On Fri, Apr 29, 2016 at 7:17 PM, Matt Palmer <mpal...@hezmatt.org> wrote:
> On Fri, Apr 29, 2016 at 05:12:28PM -0700, Peter Bowen wrote:
>> On Fri, Apr 29, 2016 at 5:03 PM, Matt Palmer <mpal...@hezmatt.org> wrote:
>> > Even more fun: what if the serial number is MD5(YYYYMMDDHHmmss)?  

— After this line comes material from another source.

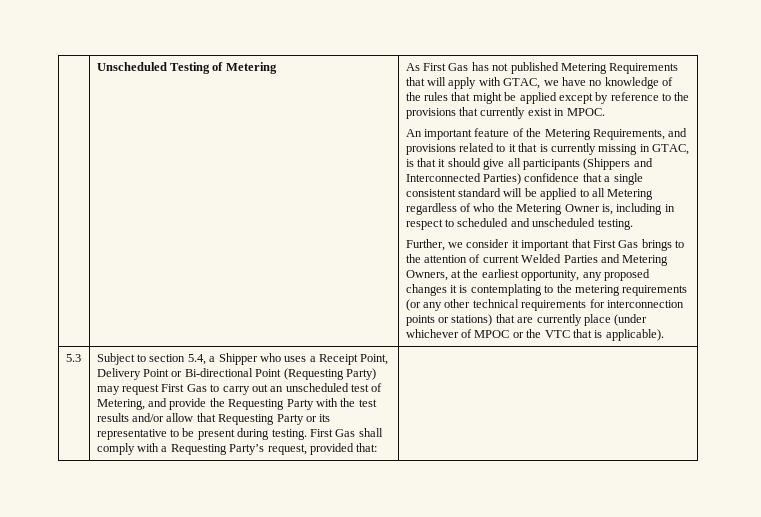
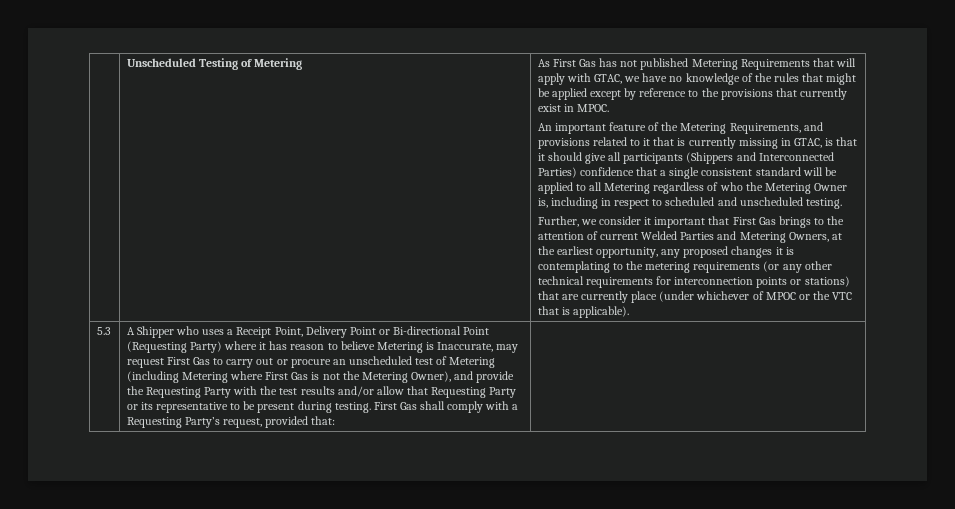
- Subject to section 5.4, a Shipper who uses a Receipt Point, Delivery Point or Bi-directional Point (Requesting Party) may request First Gas to carry out an unscheduled test of Metering, and provide the Requesting Party with the test results and/or allow that Requesting Party or its representative to be present during testing.
+ A Shipper who uses a Receipt Point, Delivery Point or Bi-directional Point (Requesting Party) where it has reason to believe Metering is Inaccurate, may request First Gas to carry out or procure an unscheduled test of Metering (including Metering where First Gas is not the Metering Owner), and provide the Requesting Party with the test results and/or allow that Requesting Party or its representative to be present during testing.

>> > In that case, comparing two serial numbers makes them all *look* 
>> > awesomely random, until someone figures out "the secret", at which 
>> > point pretty much all the bits are predictable, even though there's 
>> > no "obvious" pattern from examining the serials themselves.
>>
>> What if the serial number is HMAC-MD5(SecretStaticKey, 
>> YYYYMMDDHHmmss)? Or AES encryption of the timestamp?
>>
>> This is why there are human auditors.  They can ask the CA how they 
>> are generating the serial numbers.  That is the only way that this 
>> can every be verified.
>
> Yes, that's my point.  It is entirely pointless to examine the 
> sausages once they're sitting on the shelf.

Think about it more like home inspectors.  The can tell you if something is 
wrong but cannot guarantee it is right.

https://crt.sh/?Identity=%25&iCAID=535 is an example of either the worst RNG 
ever or not using a RNG.  I'd say that is wrong.